Material for this exercise
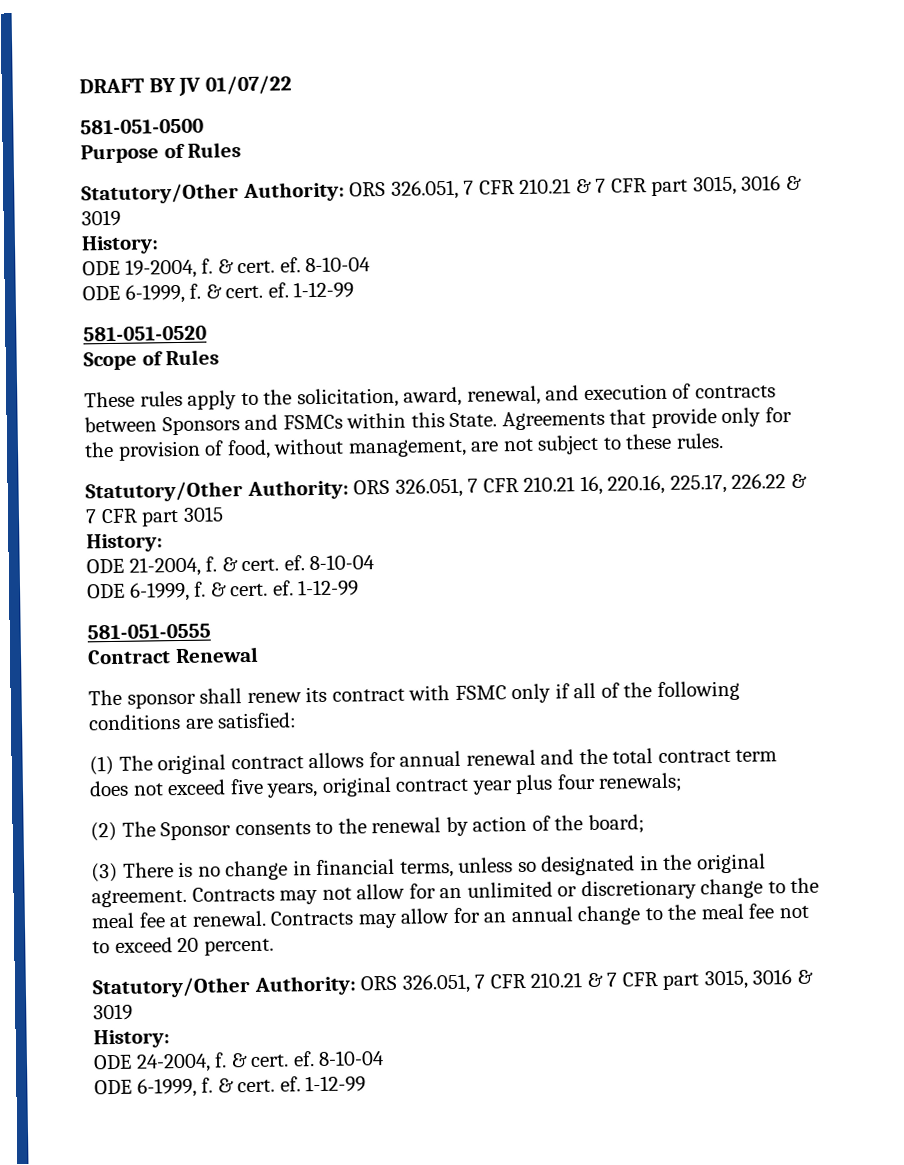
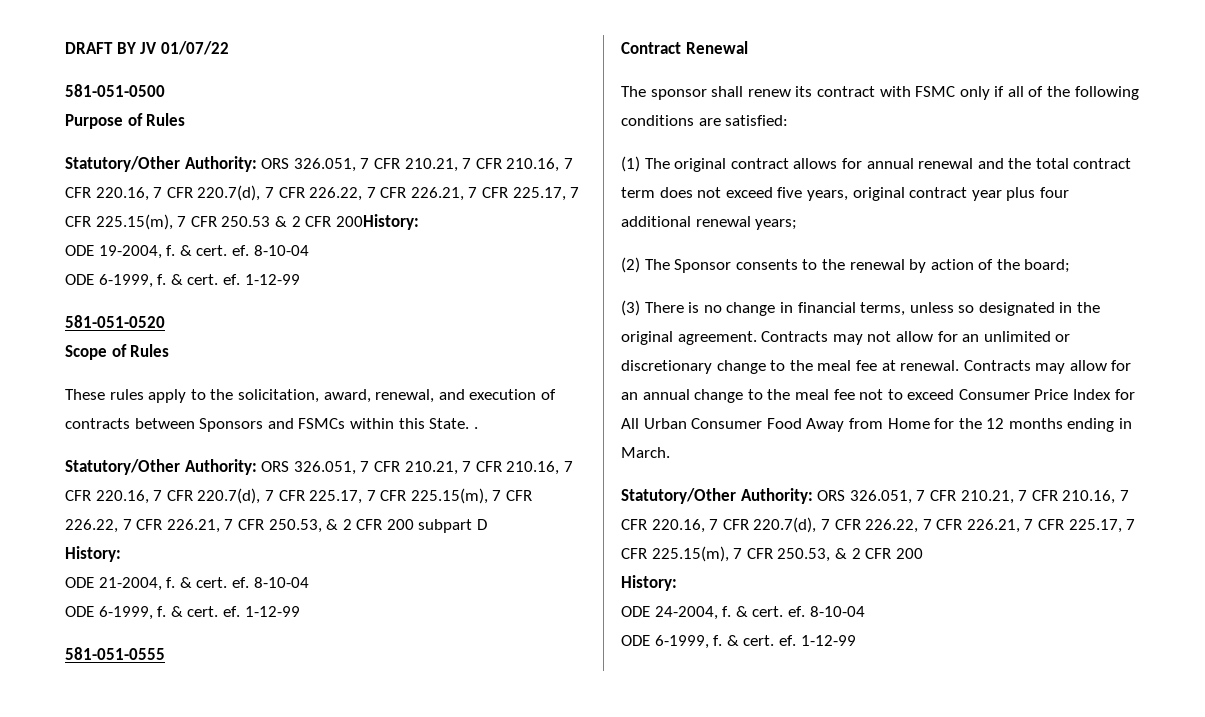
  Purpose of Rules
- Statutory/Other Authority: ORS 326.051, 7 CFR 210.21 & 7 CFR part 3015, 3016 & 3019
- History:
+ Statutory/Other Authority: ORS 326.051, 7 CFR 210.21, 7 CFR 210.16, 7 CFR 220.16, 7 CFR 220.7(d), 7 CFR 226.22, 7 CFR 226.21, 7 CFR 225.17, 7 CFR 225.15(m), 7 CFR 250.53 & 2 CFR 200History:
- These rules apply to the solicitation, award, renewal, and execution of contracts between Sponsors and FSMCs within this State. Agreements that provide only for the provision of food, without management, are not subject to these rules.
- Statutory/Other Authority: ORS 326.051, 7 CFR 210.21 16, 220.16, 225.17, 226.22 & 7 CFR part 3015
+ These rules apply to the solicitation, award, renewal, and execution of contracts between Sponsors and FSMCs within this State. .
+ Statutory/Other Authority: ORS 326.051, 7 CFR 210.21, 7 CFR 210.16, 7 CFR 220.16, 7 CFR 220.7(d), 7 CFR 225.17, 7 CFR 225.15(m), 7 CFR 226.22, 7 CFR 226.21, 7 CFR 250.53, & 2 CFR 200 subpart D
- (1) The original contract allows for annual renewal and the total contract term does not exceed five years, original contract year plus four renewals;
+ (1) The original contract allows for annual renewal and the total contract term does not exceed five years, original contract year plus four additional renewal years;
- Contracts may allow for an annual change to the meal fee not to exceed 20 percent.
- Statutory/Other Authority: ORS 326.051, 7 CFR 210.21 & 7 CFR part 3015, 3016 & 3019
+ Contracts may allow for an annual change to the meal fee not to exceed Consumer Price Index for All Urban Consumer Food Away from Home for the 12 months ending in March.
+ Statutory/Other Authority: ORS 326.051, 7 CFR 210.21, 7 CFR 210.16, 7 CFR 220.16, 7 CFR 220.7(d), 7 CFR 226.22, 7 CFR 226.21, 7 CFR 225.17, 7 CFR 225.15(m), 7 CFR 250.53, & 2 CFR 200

Task requirements
If a line in the material contains the word "five", copy that line.

Solution
- (1) The original contract allows for annual renewal and the total contract term does not exceed five years, original contract year plus four renewals;
+ (1) The original contract allows for annual renewal and the total contract term does not exceed five years, original contract year plus four additional renewal years;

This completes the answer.